Idiopathic Atrophoderma of Pasini and Pierini: A Case Report and Literature Review

• Published in: Curēus (Palo Alto, CA) Vol. 14; no. 7
• Main Authors: Hubail, Rawan, Karaidi, Noor, Al Awadhi, Ameen
• Format: Journal Article
• Language: English
• Published: Palo Alto Cureus Inc 05.07.2022; Cureus
• Subjects: Asymptomatic; Atrophy; Biopsy; Case reports; Dermatology; Fungal infections; Literature reviews; Pigments; Skin; Skin diseases
• ISSN: 2168-8184; 2168-8184
• DOI: 10.7759/cureus.26571

Atrophoderma of Pasini and Pierini (APP) is a rare cutaneous condition of unknown etiology, predominantly affecting young women.

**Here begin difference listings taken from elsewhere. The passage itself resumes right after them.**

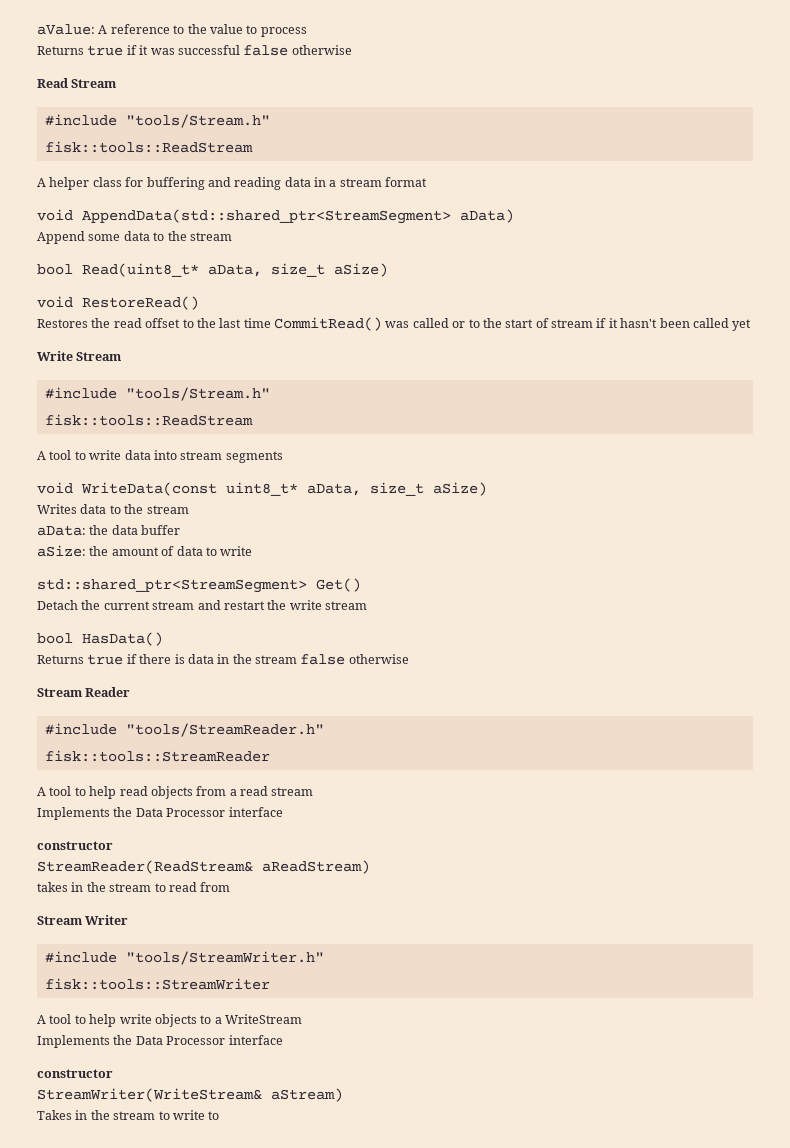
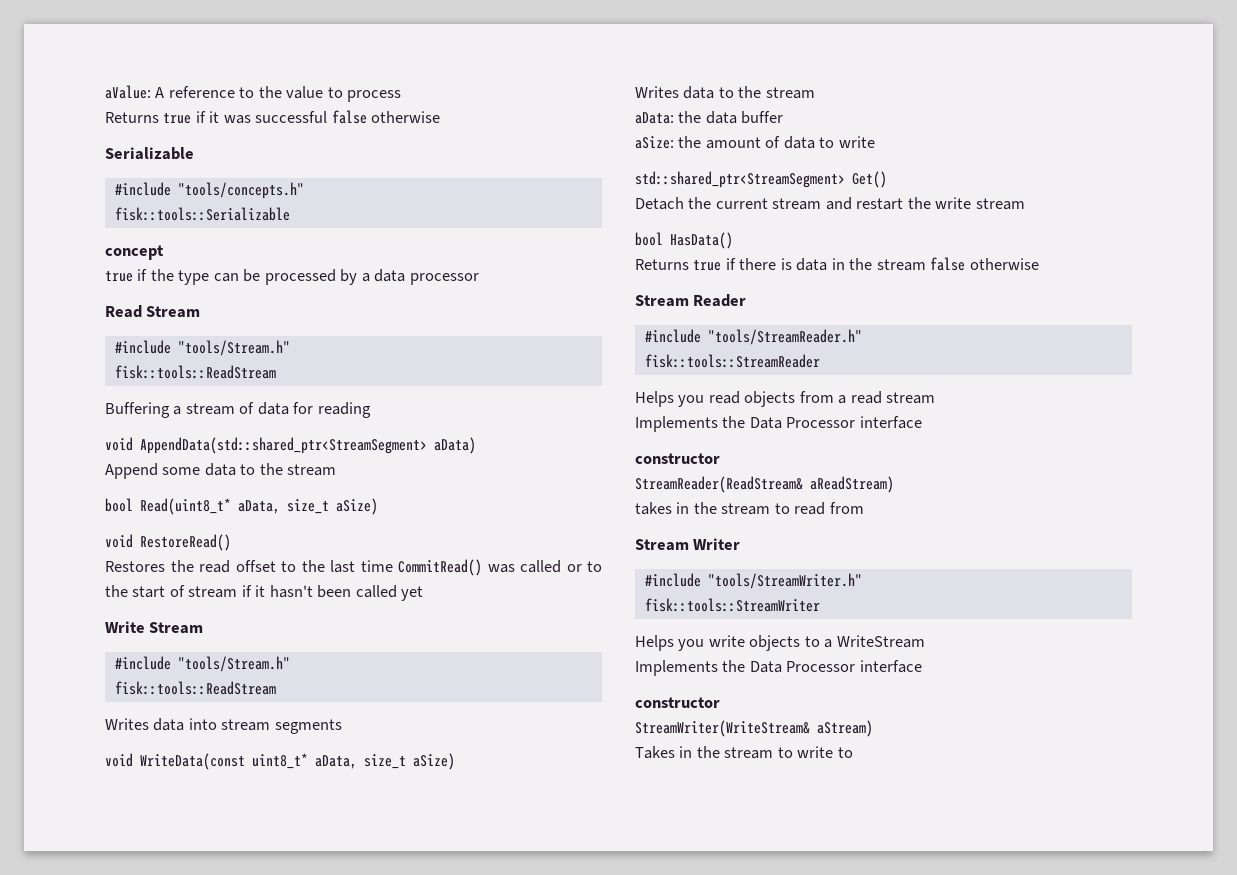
+ Serializable
+ #include "tools/concepts.h"
+ fisk::tools::Serializable
+ concept
+ true if the type can be processed by a data processor
- A helper class for buffering and reading data in a stream format
+ Buffering a stream of data for reading
- A tool to write data into stream segments
+ Writes data into stream segments
- A tool to help read objects from a read stream
+ Helps you read objects from a read stream
- A tool to help write objects to a WriteStream
+ Helps you write objects to a WriteStream

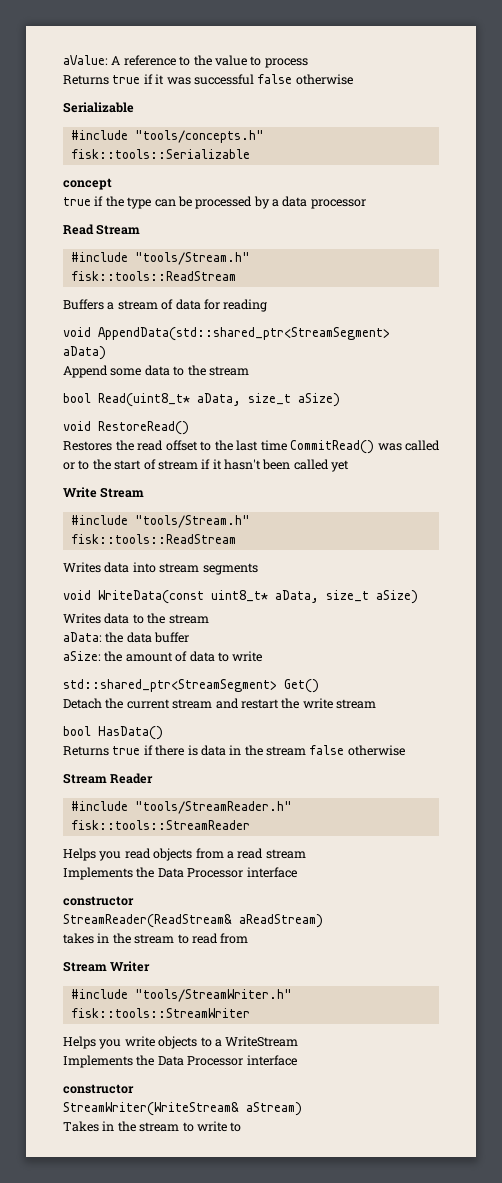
- Buffering a stream of data for reading
+ Buffers a stream of data for reading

It is a dermatologic disorder characterized by hyperpigmented depressed patches of dermal atrophy. Patients usually present with single or multiple asymptomatic, violaceous, and sharply demarcated areas of depressed plaques; of note, unlike morphea, there is no surrounding erythema or induration. In this report, we discuss a case of a 43-year-old South Asian male patient who presented with an eight-month history of multiple asymptomatic, and depressed bluish-brown plaques that had appeared over his body. The clinicopathological correlation was consistent with a diagnosis of idiopathic atrophoderma of Pasini and Pierini (IAPP). We also engage in a review of the literature on IAPP.